[Start of Attachment]

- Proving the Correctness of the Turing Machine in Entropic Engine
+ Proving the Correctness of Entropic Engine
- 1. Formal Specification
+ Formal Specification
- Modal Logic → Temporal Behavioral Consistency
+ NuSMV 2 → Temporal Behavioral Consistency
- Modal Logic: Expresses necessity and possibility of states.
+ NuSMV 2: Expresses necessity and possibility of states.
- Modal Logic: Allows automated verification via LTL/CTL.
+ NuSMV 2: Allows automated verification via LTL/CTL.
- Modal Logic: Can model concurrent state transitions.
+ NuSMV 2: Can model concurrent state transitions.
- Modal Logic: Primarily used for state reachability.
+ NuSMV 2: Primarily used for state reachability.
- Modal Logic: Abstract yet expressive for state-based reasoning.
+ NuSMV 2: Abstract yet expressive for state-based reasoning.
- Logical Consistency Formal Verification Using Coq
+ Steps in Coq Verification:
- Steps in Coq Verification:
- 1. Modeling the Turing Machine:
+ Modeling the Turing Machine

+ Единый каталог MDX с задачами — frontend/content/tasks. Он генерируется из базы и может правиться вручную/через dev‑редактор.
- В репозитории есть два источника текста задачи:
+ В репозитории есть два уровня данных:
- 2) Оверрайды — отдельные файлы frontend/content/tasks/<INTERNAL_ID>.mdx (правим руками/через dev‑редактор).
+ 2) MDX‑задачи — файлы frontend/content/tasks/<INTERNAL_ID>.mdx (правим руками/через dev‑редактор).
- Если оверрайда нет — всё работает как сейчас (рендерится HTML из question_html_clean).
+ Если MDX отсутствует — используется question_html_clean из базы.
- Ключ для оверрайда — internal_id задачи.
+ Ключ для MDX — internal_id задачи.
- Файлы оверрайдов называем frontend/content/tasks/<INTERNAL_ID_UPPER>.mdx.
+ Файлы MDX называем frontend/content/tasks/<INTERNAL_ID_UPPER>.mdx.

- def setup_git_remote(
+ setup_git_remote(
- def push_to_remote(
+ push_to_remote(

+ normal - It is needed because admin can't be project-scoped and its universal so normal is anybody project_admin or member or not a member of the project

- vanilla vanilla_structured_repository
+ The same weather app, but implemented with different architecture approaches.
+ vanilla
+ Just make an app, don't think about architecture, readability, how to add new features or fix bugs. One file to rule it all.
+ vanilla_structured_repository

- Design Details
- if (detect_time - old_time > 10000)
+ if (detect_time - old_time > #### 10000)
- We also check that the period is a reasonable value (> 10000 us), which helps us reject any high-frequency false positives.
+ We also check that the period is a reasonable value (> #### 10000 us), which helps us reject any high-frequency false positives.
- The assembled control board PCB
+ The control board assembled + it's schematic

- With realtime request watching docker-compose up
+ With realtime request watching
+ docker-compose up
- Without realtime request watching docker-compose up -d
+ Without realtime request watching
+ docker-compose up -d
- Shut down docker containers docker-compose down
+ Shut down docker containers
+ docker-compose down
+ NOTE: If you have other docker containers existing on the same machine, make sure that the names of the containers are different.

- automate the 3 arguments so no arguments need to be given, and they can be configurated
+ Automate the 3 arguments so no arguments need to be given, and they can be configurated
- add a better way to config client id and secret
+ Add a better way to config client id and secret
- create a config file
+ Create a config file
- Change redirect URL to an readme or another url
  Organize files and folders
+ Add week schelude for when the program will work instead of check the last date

[End of Attachment]

Without omitting anything, output the data verbatim.

→ **ANSWER BOX**
- Proving the Correctness of the Turing Machine in Entropic Engine
+ Proving the Correctness of Entropic Engine
- 1. Formal Specification
+ Formal Specification
- Modal Logic → Temporal Behavioral Consistency
+ NuSMV 2 → Temporal Behavioral Consistency
- Modal Logic: Expresses necessity and possibility of states.
+ NuSMV 2: Expresses necessity and possibility of states.
- Modal Logic: Allows automated verification via LTL/CTL.
+ NuSMV 2: Allows automated verification via LTL/CTL.
- Modal Logic: Can model concurrent state transitions.
+ NuSMV 2: Can model concurrent state transitions.
- Modal Logic: Primarily used for state reachability.
+ NuSMV 2: Primarily used for state reachability.
- Modal Logic: Abstract yet expressive for state-based reasoning.
+ NuSMV 2: Abstract yet expressive for state-based reasoning.
- Logical Consistency Formal Verification Using Coq
+ Steps in Coq Verification:
- Steps in Coq Verification:
- 1. Modeling the Turing Machine:
+ Modeling the Turing Machine

+ Единый каталог MDX с задачами — frontend/content/tasks. Он генерируется из базы и может правиться вручную/через dev‑редактор.
- В репозитории есть два источника текста задачи:
+ В репозитории есть два уровня данных:
- 2) Оверрайды — отдельные файлы frontend/content/tasks/<INTERNAL_ID>.mdx (правим руками/через dev‑редактор).
+ 2) MDX‑задачи — файлы frontend/content/tasks/<INTERNAL_ID>.mdx (правим руками/через dev‑редактор).
- Если оверрайда нет — всё работает как сейчас (рендерится HTML из question_html_clean).
+ Если MDX отсутствует — используется question_html_clean из базы.
- Ключ для оверрайда — internal_id задачи.
+ Ключ для MDX — internal_id задачи.
- Файлы оверрайдов называем frontend/content/tasks/<INTERNAL_ID_UPPER>.mdx.
+ Файлы MDX называем frontend/content/tasks/<INTERNAL_ID_UPPER>.mdx.

- def setup_git_remote(
+ setup_git_remote(
- def push_to_remote(
+ push_to_remote(

+ normal - It is needed because admin can't be project-scoped and its universal so normal is anybody project_admin or member or not a member of the project

- vanilla vanilla_structured_repository
+ The same weather app, but implemented with different architecture approaches.
+ vanilla
+ Just make an app, don't think about architecture, readability, how to add new features or fix bugs. One file to rule it all.
+ vanilla_structured_repository

- Design Details
- if (detect_time - old_time > 10000)
+ if (detect_time - old_time > #### 10000)
- We also check that the period is a reasonable value (> 10000 us), which helps us reject any high-frequency false positives.
+ We also check that the period is a reasonable value (> #### 10000 us), which helps us reject any high-frequency false positives.
- The assembled control board PCB
+ The control board assembled + it's schematic

- With realtime request watching docker-compose up
+ With realtime request watching
+ docker-compose up
- Without realtime request watching docker-compose up -d
+ Without realtime request watching
+ docker-compose up -d
- Shut down docker containers docker-compose down
+ Shut down docker containers
+ docker-compose down
+ NOTE: If you have other docker containers existing on the same machine, make sure that the names of the containers are different.

- automate the 3 arguments so no arguments need to be given, and they can be configurated
+ Automate the 3 arguments so no arguments need to be given, and they can be configurated
- add a better way to config client id and secret
+ Add a better way to config client id and secret
- create a config file
+ Create a config file
- Change redirect URL to an readme or another url
  Organize files and folders
+ Add week schelude for when the program will work instead of check the last date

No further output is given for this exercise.